▼

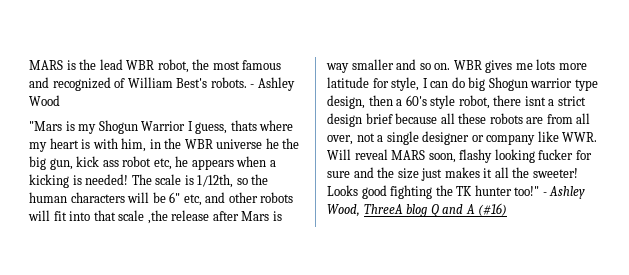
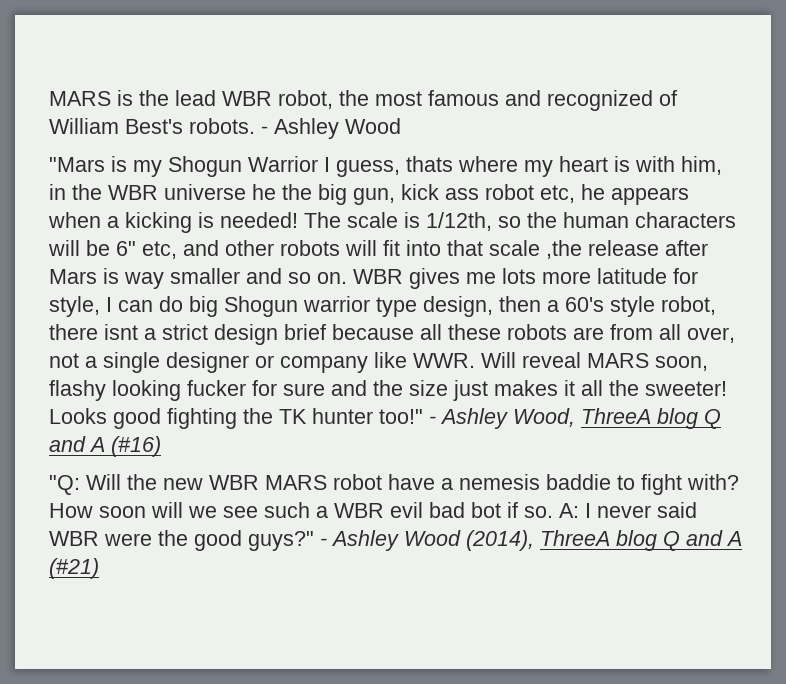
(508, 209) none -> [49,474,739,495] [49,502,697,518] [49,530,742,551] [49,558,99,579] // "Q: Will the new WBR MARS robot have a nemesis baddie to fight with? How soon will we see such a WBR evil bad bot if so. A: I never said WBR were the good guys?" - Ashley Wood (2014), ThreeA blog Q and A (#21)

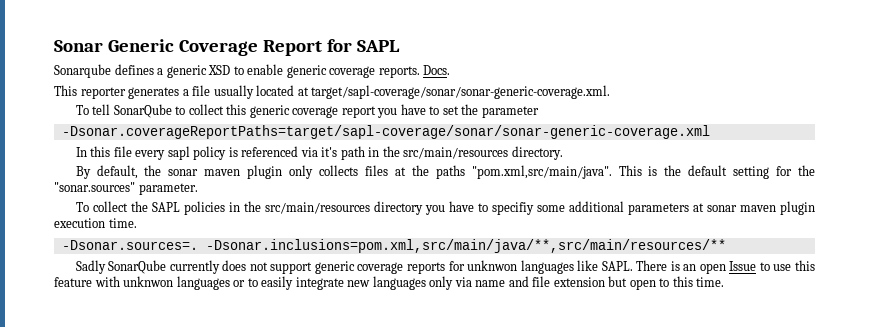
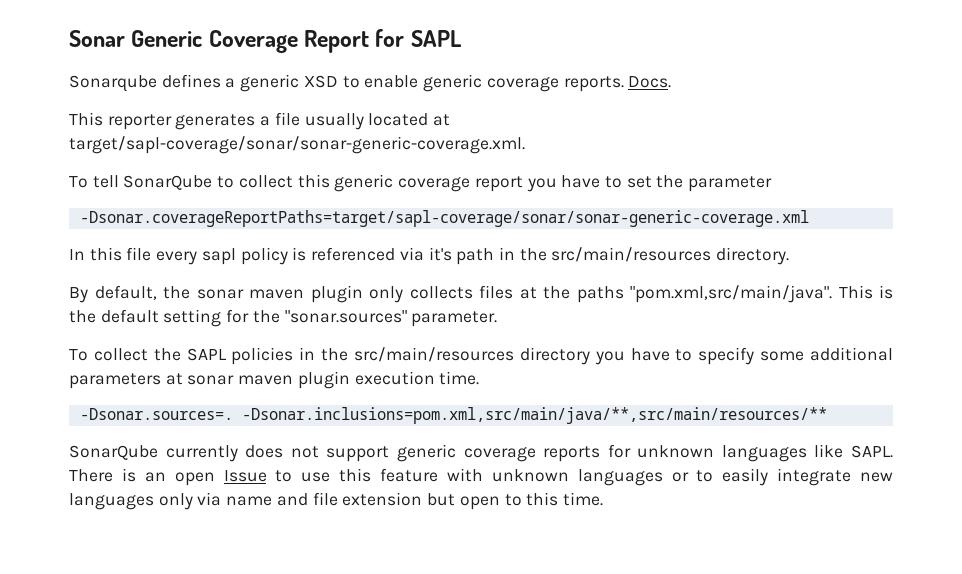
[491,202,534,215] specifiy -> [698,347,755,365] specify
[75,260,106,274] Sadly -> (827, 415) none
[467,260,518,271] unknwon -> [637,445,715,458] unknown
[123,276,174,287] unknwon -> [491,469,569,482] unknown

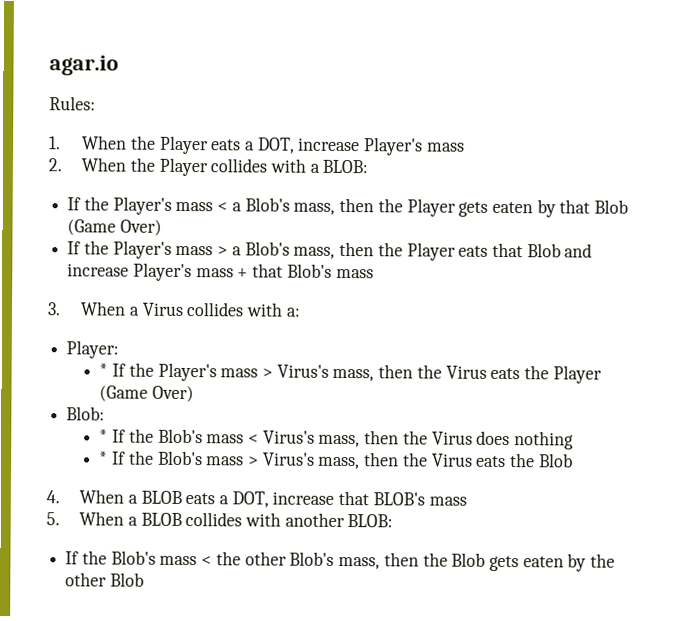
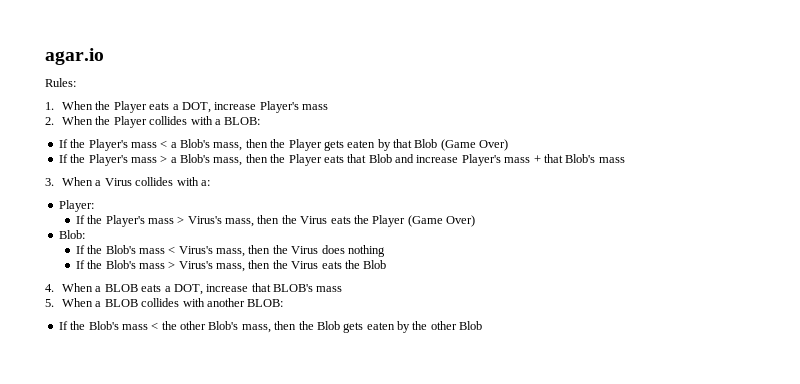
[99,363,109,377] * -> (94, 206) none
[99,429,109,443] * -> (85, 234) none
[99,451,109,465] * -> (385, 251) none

▲

Return only what runs from the line containing "[99,429,109,443] * -> (85, 234) none" to the last line of the records above, both ends included, exactly as written.

[99,429,109,443] * -> (85, 234) none
[99,451,109,465] * -> (385, 251) none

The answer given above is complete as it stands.